Image comparison data:
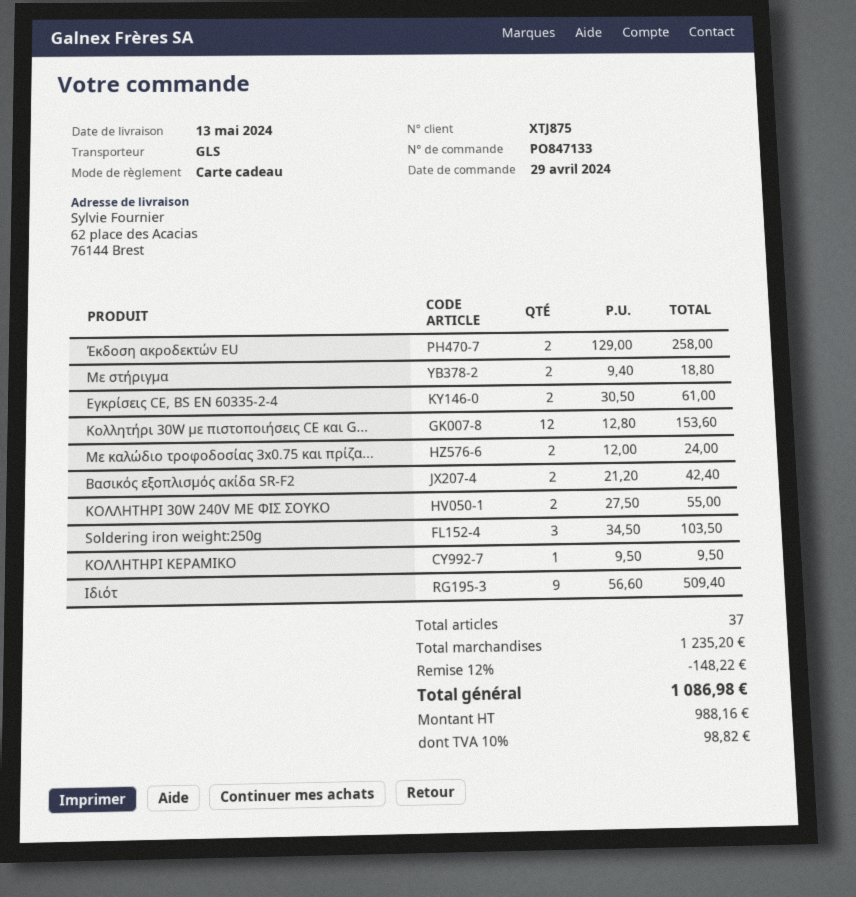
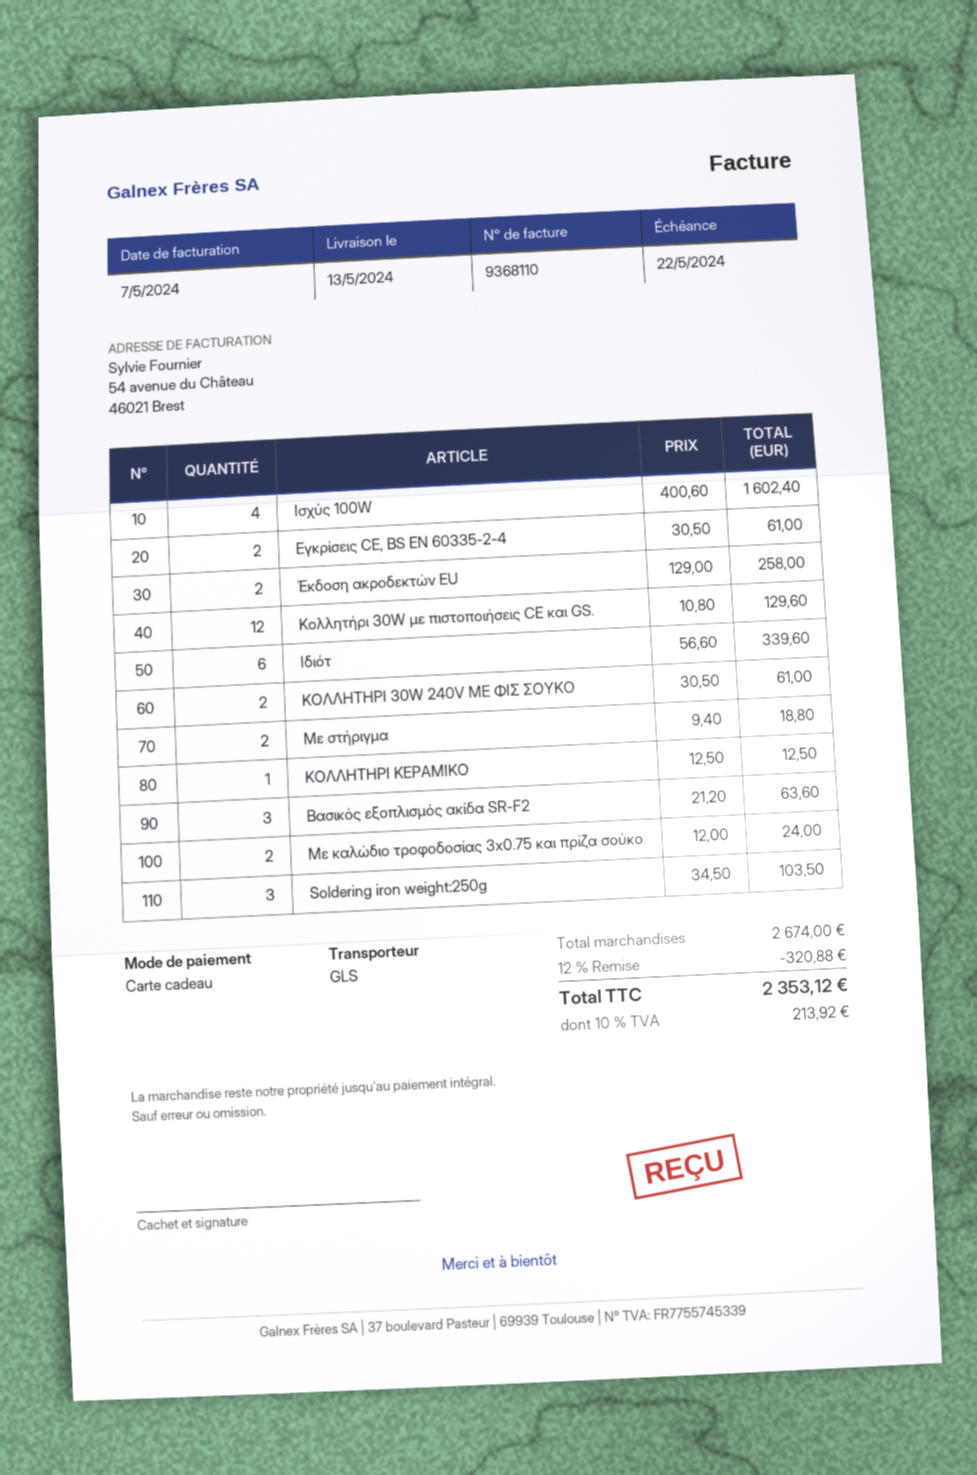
Κολλητήρι 30W με πιστοποιήσεις CE και G...: 12 x 12.80 = 153.60 -> 12 x 10.80 = 129.60
Βασικός εξοπλισμός ακίδα SR-F2: 2 x 21.20 = 42.40 -> 3 x 21.20 = 63.60
ΚΟΛΛΗΤΗΡΙ 30W 240V ΜΕ ΦΙΣ ΣΟΥΚΟ: 2 x 27.50 = 55.00 -> 2 x 30.50 = 61.00
ΚΟΛΛΗΤΗΡΙ ΚΕΡΑΜΙΚΟ: 1 x 9.50 = 9.50 -> 1 x 12.50 = 12.50
Ιδιότ: 9 x 56.60 = 509.40 -> 6 x 56.60 = 339.60
Ισχύς 100W: none -> 4 x 400.60 = 1602.40
subtotal: 1235.20 -> 2674.00
discount: 12% = 148.22 -> 12% = 320.88
tax: 10% = 98.82 -> 10% = 213.92
total: 1086.98 -> 2353.12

### What needs to be done
Every line of the data above should be repeated exactly. Omit the pictures.

### Task result
Κολλητήρι 30W με πιστοποιήσεις CE και G...: 12 x 12.80 = 153.60 -> 12 x 10.80 = 129.60
Βασικός εξοπλισμός ακίδα SR-F2: 2 x 21.20 = 42.40 -> 3 x 21.20 = 63.60
ΚΟΛΛΗΤΗΡΙ 30W 240V ΜΕ ΦΙΣ ΣΟΥΚΟ: 2 x 27.50 = 55.00 -> 2 x 30.50 = 61.00
ΚΟΛΛΗΤΗΡΙ ΚΕΡΑΜΙΚΟ: 1 x 9.50 = 9.50 -> 1 x 12.50 = 12.50
Ιδιότ: 9 x 56.60 = 509.40 -> 6 x 56.60 = 339.60
Ισχύς 100W: none -> 4 x 400.60 = 1602.40
subtotal: 1235.20 -> 2674.00
discount: 12% = 148.22 -> 12% = 320.88
tax: 10% = 98.82 -> 10% = 213.92
total: 1086.98 -> 2353.12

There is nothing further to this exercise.